In his written statement Fray Pedro describes the October 4 attack made by the rebel Indians on the Island of San Pedro, where he was in charge of the mission at Puturiba, on the northern side of the island. He recounts the taunts and the boastings of the rampaging Indians who appeared offshore that morning, and the shocking revelation they made that five friars had been killed and one other taken hostage. The religious habit and cowl of Fray Francisco de Veráscola, along with his sombrero, were displayed as proof that the friar in charge of the mission on Asao (St. Simons Island) had indeed been killed. All these evidences of what had taken place impelled Fray Pedro to communicate what he had learned to the Commissary and the Governor in San Agustin. That startling information it was that had galvanized the immediate response of the Governor and explained his presence now ten days later on San Pedro Island.
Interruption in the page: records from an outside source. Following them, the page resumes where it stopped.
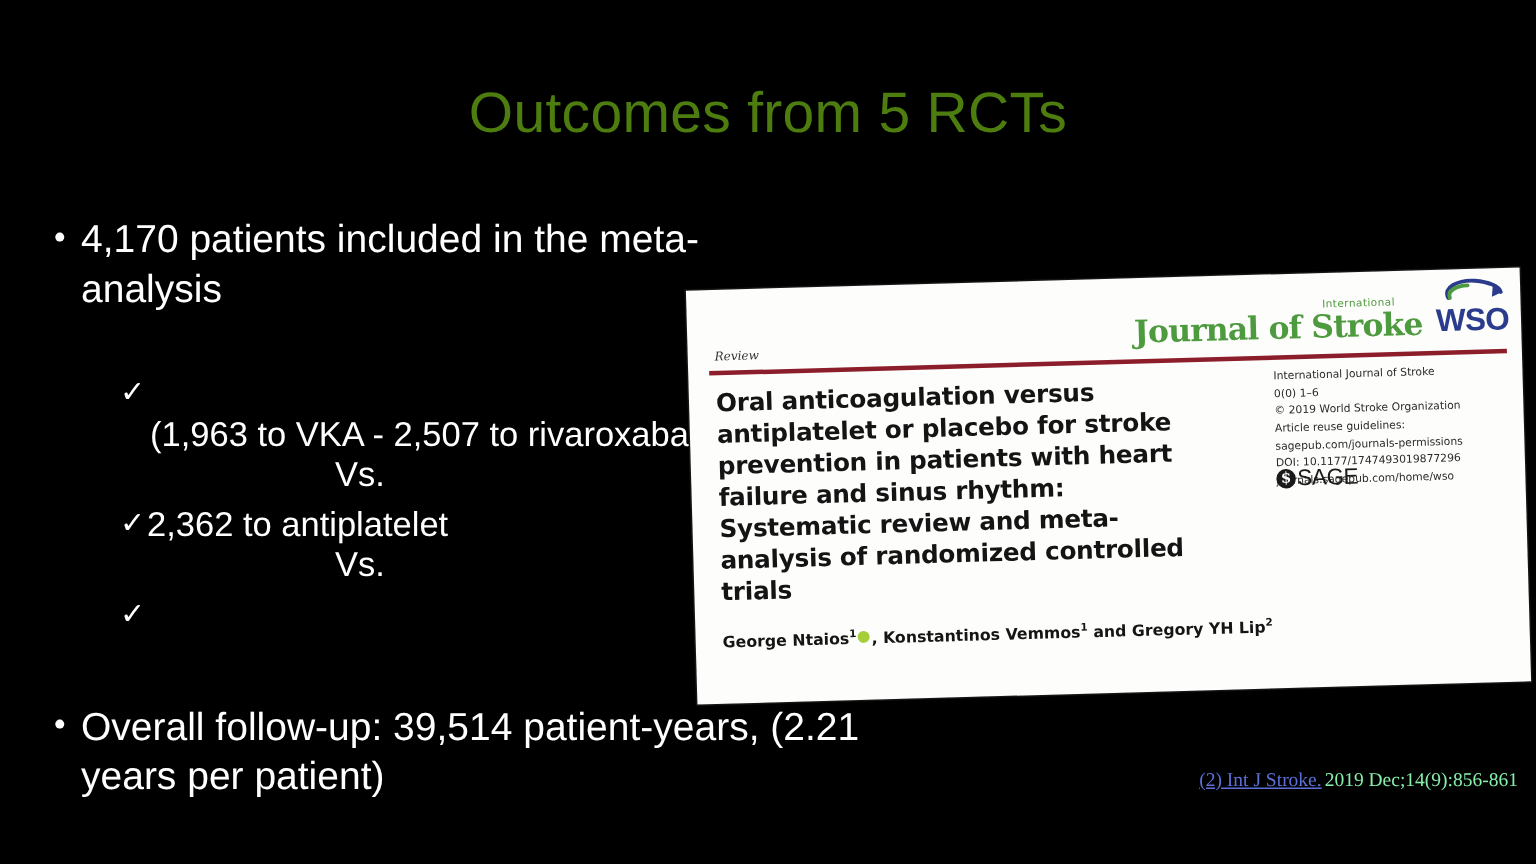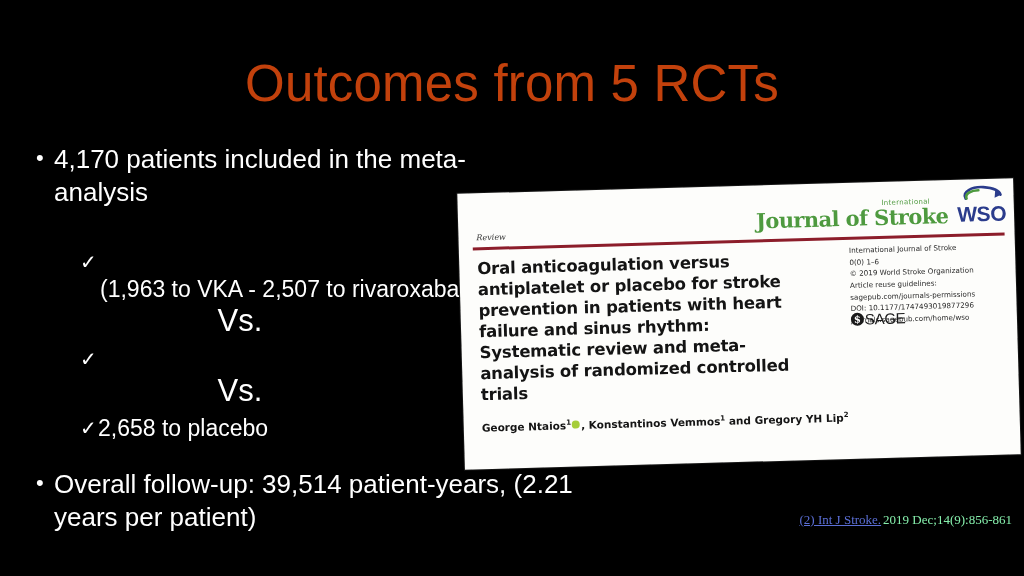--- a/index.html
+++ b/index.html
@@ -28,10 +28,10 @@
     top: 56px;
     width: 1024px;
     text-align: center;
-    font-size: 51px;
+    font-size: 38px;
     font-weight: 400;
     letter-spacing: 0.2px;
-    color: #c2410c;
+    color: #4d7c0f;
     line-height: 1.1;
   }
 

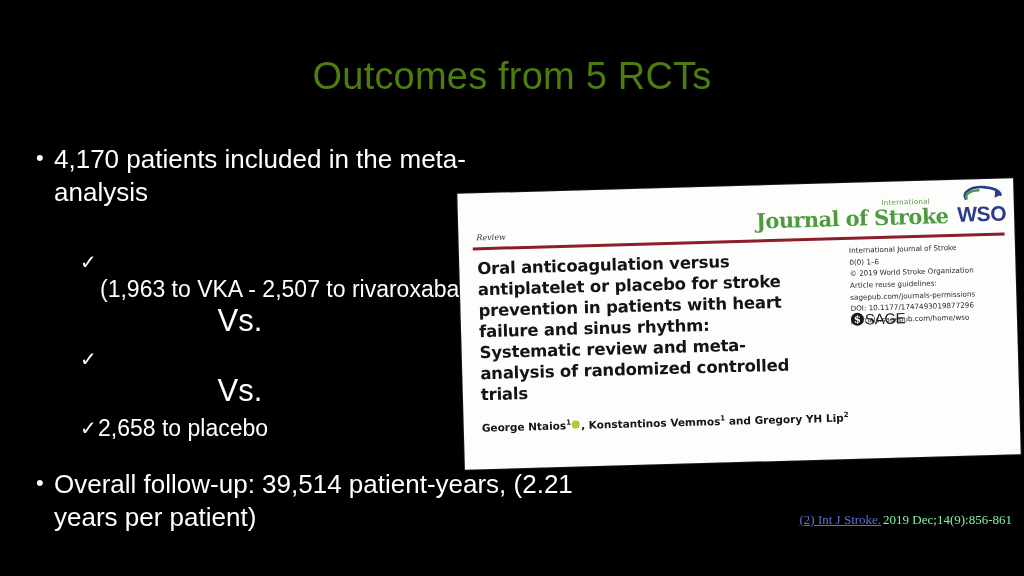--- a/index.html
+++ b/index.html
@@ -86,7 +86,7 @@
   .vs-line {
     text-align: center;
     width: 300px;
-    font-size: 31px;
+    font-size: 23px;
     padding-left: 10px;
   }
   .gap-sm { height: 6px; }

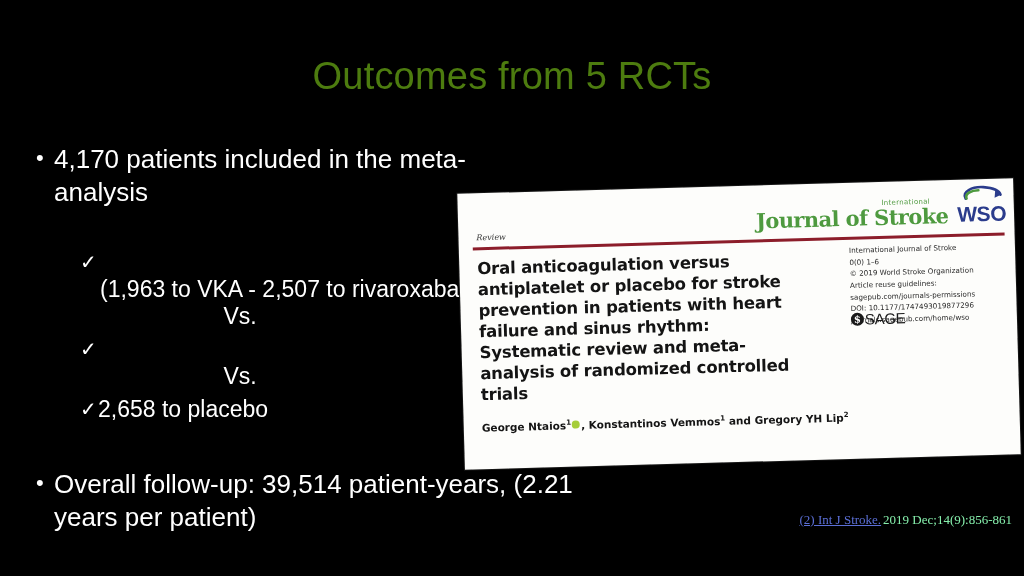--- a/index.html
+++ b/index.html
@@ -289,6 +289,7 @@
     <div class="gap-sm"></div>
     <div class="check-row">
       <span class="check-mark">✓</span>
+      <span class="check-label">2,362 to antiplatelet</span>
     </div>
     <div class="vs-line">Vs.</div>
     <div class="gap-sm"></div>

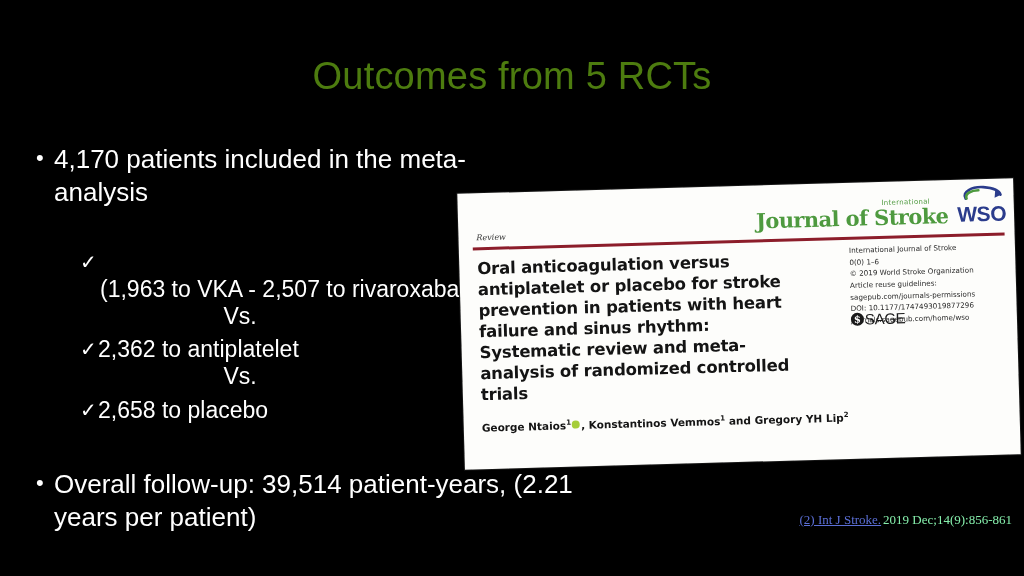--- a/index.html
+++ b/index.html
@@ -295,7 +295,6 @@
     <div class="gap-sm"></div>
     <div class="check-row">
       <span class="check-mark">✓</span>
-      <span class="check-label">2,658 to placebo</span>
     </div>
   </div>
Though writing at the behest of the Governor and under the impact of the disquieting events, and in the awareness that he was composing a statement intended primarily for secular consumption and non-religious purposes, Fray Pedro did not fail to include a reference to the spiritual dimensions of the tragedy and to the sacredness of the friars' deaths:
From all this I conclude and infer that they (the Indians in revolt) have slain him (Fray Francisco de Veráscola) as a martyr (haberle martirizado), as also the other (four) blessed (beneditos) religious.
The use of the two words martirizado and beneditos is a clear testimony to the belief on the part of the writer, Fray Pedro Fernández de Chozas, that the slain friars had given their lives in testimony to the Faith which they had come to La Florida to announce, and that for their sacrificial death they were deservedly to be considered as already crowned with the reward of heaven.